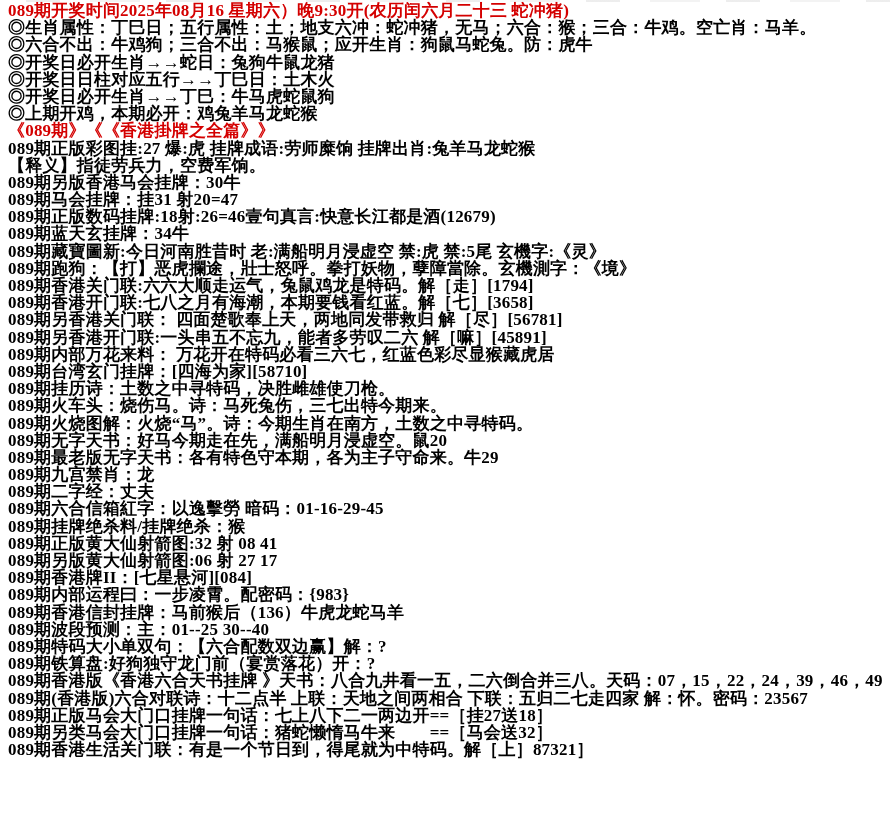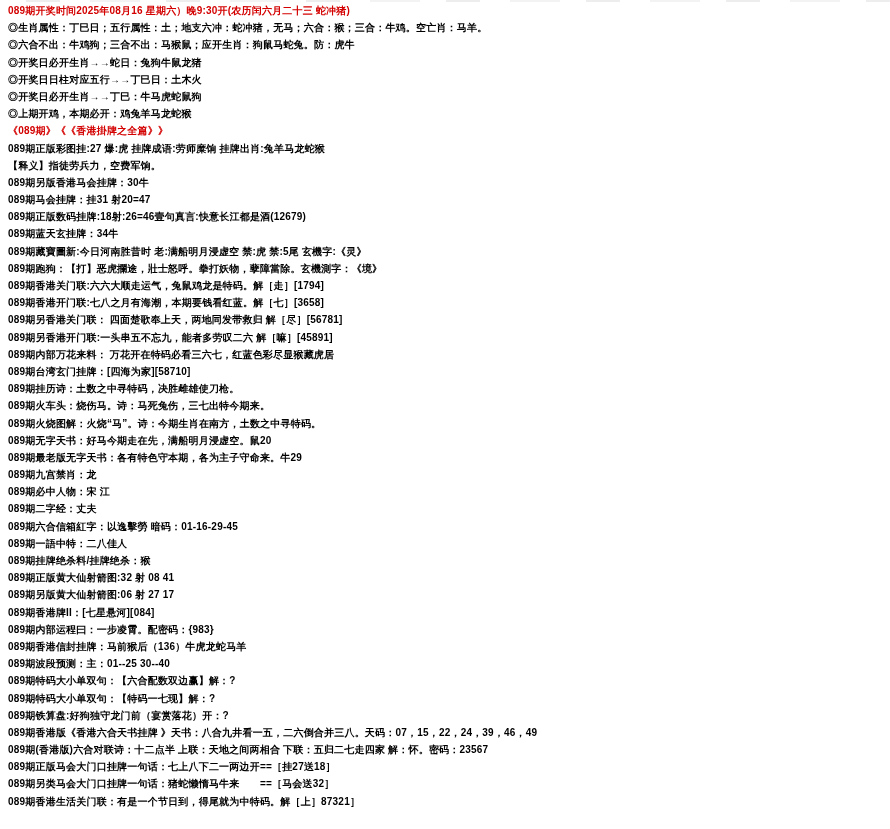--- a/index.html
+++ b/index.html
@@ -16,9 +16,9 @@
     height: 829px;
     padding: 2px 0 0 8px;
     box-sizing: border-box;
-    font-family: Liberation Sans, sans-serif;
+    font-family: Liberation Serif, serif;
     font-weight: 700;
-    font-size: 10px;
+    font-size: 17px;
     color: #000000;
   }
   .top-artifact {

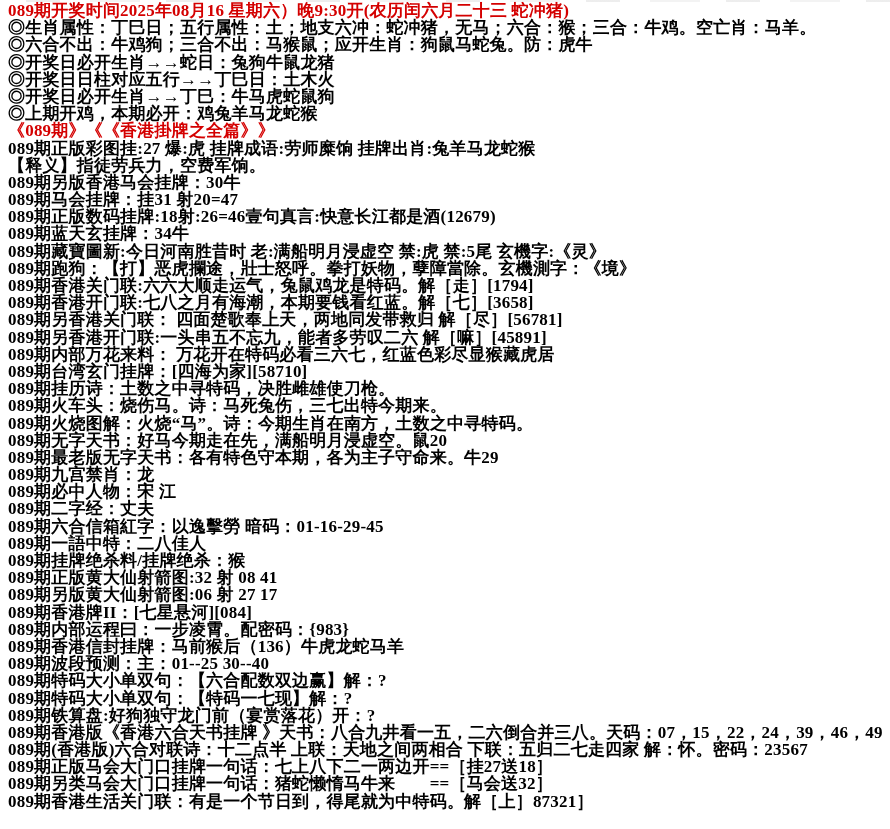--- a/index.html
+++ b/index.html
@@ -70,7 +70,6 @@
   <div class="line">089期无字天书：好马今期走在先，满船明月浸虚空。鼠20</div>
   <div class="line">089期最老版无字天书：各有特色守本期，各为主子守命来。牛29</div>
   <div class="line">089期九宫禁肖：龙</div>
-  <div class="line">089期必中人物：宋 江</div>
   <div class="line">089期二字经：丈夫</div>
   <div class="line">089期六合信箱紅字：以逸擊勞 暗码：01-16-29-45</div>
   <div class="line">089期一語中特：二八佳人</div>

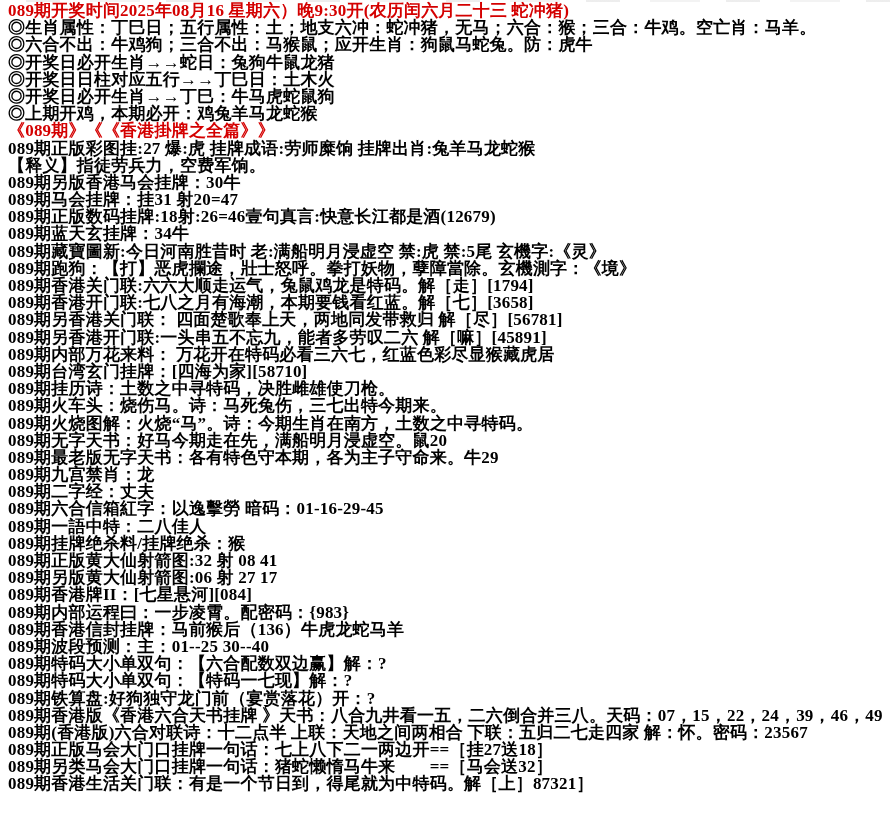--- a/index.html
+++ b/index.html
@@ -72,7 +72,6 @@
   <div class="line">089期九宫禁肖：龙</div>
   <div class="line">089期二字经：丈夫</div>
   <div class="line">089期六合信箱紅字：以逸擊勞 暗码：01-16-29-45</div>
-  <div class="line">089期一語中特：二八佳人</div>
   <div class="line">089期挂牌绝杀料/挂牌绝杀：猴</div>
   <div class="line">089期正版黄大仙射箭图:32 射 08 41</div>
   <div class="line">089期另版黄大仙射箭图:06 射 27 17</div>

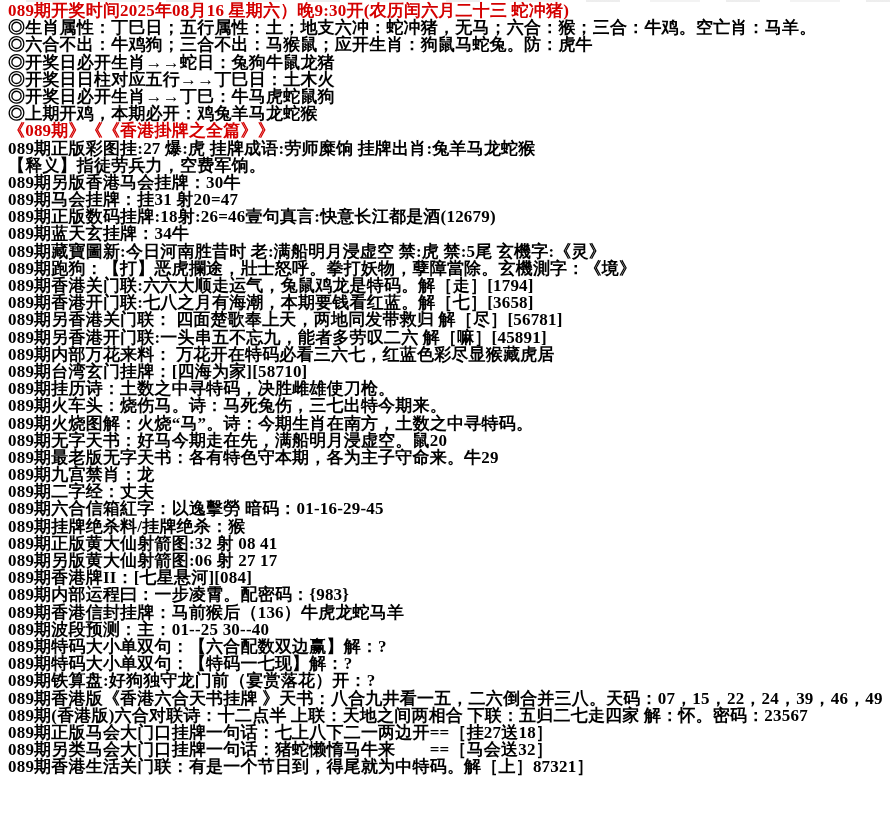--- a/index.html
+++ b/index.html
@@ -80,7 +80,6 @@
   <div class="line">089期香港信封挂牌：马前猴后（136）牛虎龙蛇马羊</div>
   <div class="line">089期波段预测：主：01--25 30--40</div>
   <div class="line">089期特码大小单双句：【六合配数双边赢】解：?</div>
-  <div class="line">089期特码大小单双句：【特码一七现】解：?</div>
   <div class="line">089期铁算盘:好狗独守龙门前（宴赏落花）开：?</div>
   <div class="line">089期香港版《香港六合天书挂牌 》天书：八合九井看一五，二六倒合并三八。天码：07，15，22，24，39，46，49</div>
   <div class="line">089期(香港版)六合对联诗：十二点半 上联：天地之间两相合 下联：五归二七走四家 解：怀。密码：23567</div>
# # # # # # #
— What you should do —
Repeat exactly the lines from the line containing "-80,7 +80,6 @@" through the end of the listing above; both boundary lines are part of the output.

— Task output —
@@ -80,7 +80,6 @@
   <div class="line">089期香港信封挂牌：马前猴后（136）牛虎龙蛇马羊</div>
   <div class="line">089期波段预测：主：01--25 30--40</div>
   <div class="line">089期特码大小单双句：【六合配数双边赢】解：?</div>
-  <div class="line">089期特码大小单双句：【特码一七现】解：?</div>
   <div class="line">089期铁算盘:好狗独守龙门前（宴赏落花）开：?</div>
   <div class="line">089期香港版《香港六合天书挂牌 》天书：八合九井看一五，二六倒合并三八。天码：07，15，22，24，39，46，49</div>
   <div class="line">089期(香港版)六合对联诗：十二点半 上联：天地之间两相合 下联：五归二七走四家 解：怀。密码：23567</div>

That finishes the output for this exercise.